Without copying any picture, transcribe exactly the lines of the data below from the one containing "flex-direction: row ->" through the one containing "font-size: 10px ->".

Data section:
BEGIN
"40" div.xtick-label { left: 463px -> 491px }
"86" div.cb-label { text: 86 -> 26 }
END
BEGIN
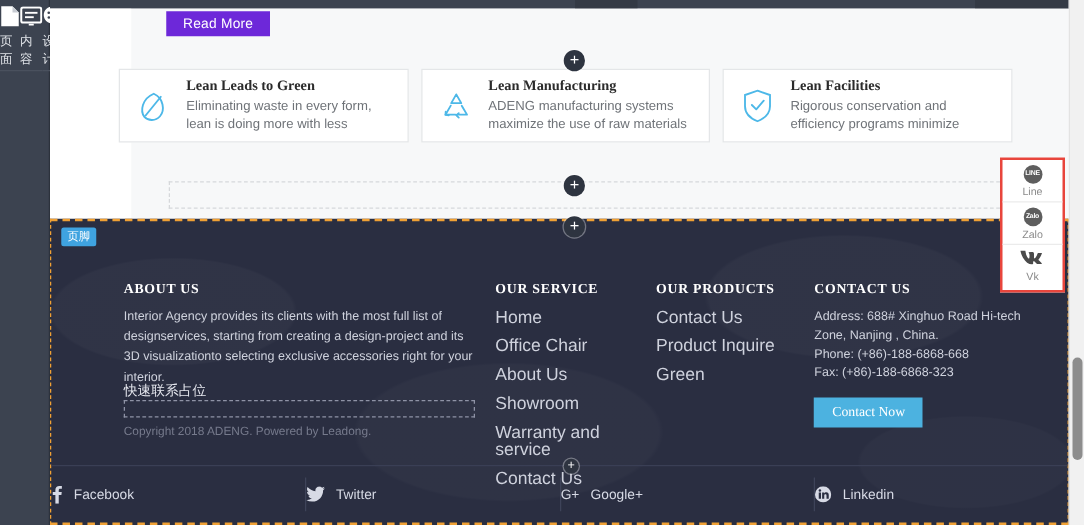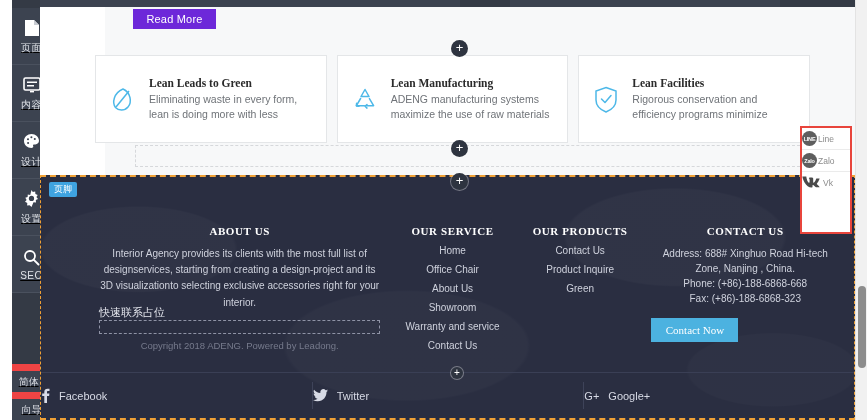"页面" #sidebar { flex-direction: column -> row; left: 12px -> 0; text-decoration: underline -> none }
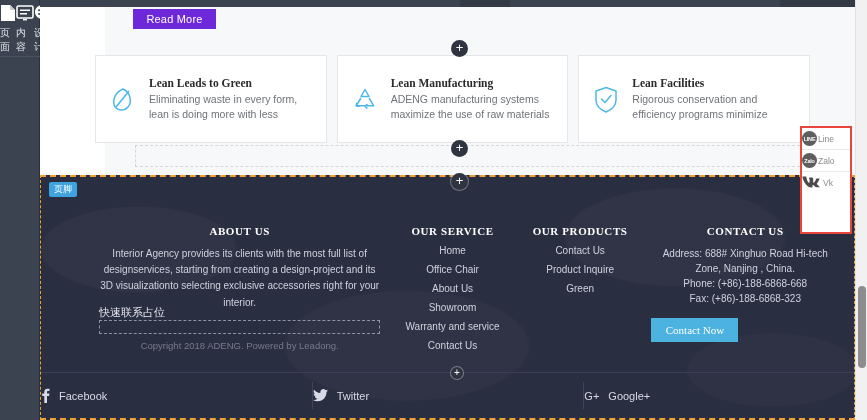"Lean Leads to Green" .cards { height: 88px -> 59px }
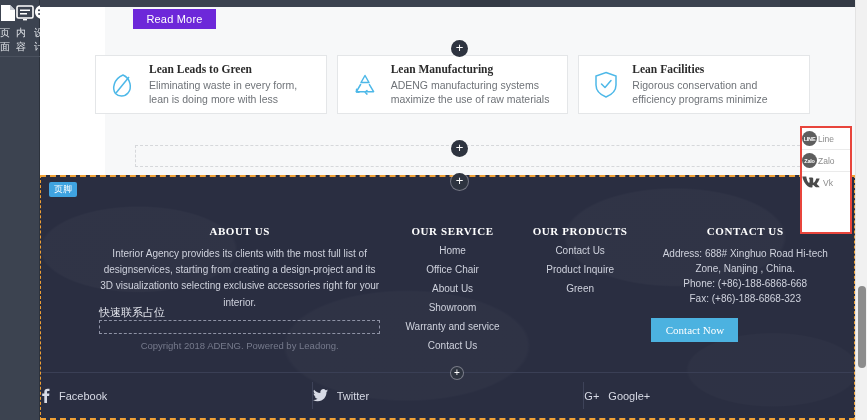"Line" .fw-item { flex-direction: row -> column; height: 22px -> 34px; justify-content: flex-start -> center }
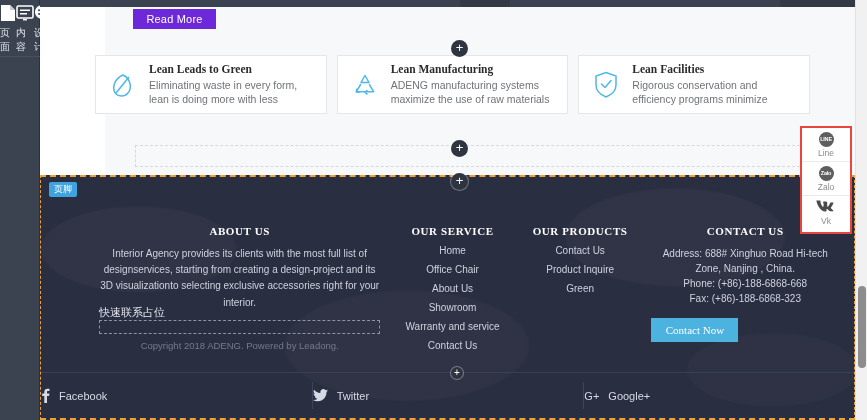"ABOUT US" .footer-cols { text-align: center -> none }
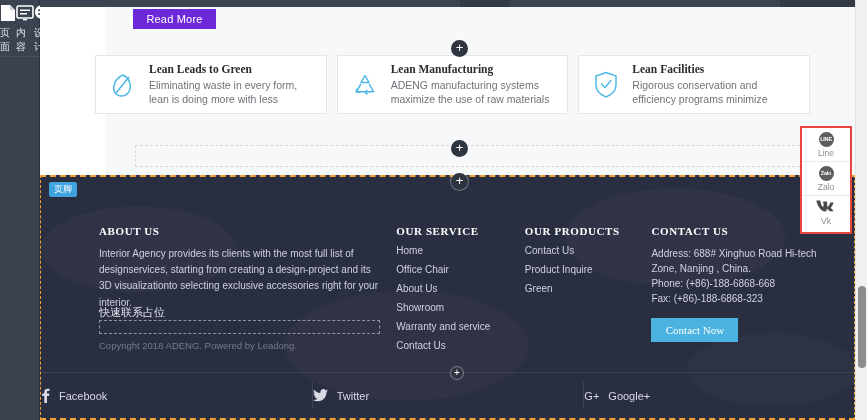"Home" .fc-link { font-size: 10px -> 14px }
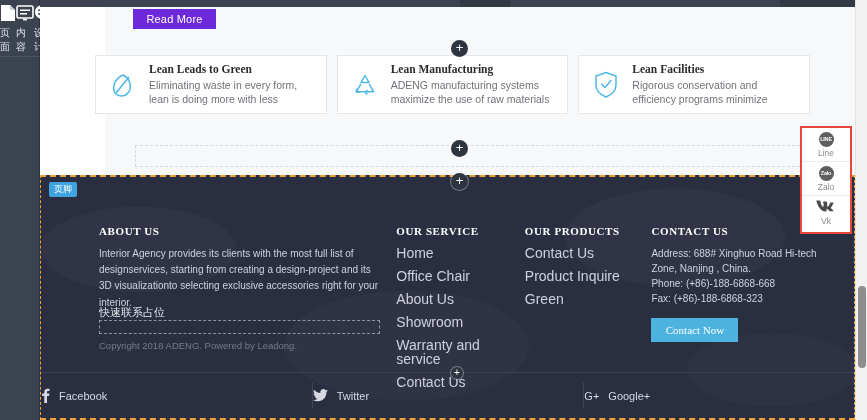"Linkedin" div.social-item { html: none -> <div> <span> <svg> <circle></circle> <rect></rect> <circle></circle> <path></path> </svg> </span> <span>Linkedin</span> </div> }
END
Answer to the exercise:
"Line" .fw-item { flex-direction: row -> column; height: 22px -> 34px; justify-content: flex-start -> center }
"ABOUT US" .footer-cols { text-align: center -> none }
"Home" .fc-link { font-size: 10px -> 14px }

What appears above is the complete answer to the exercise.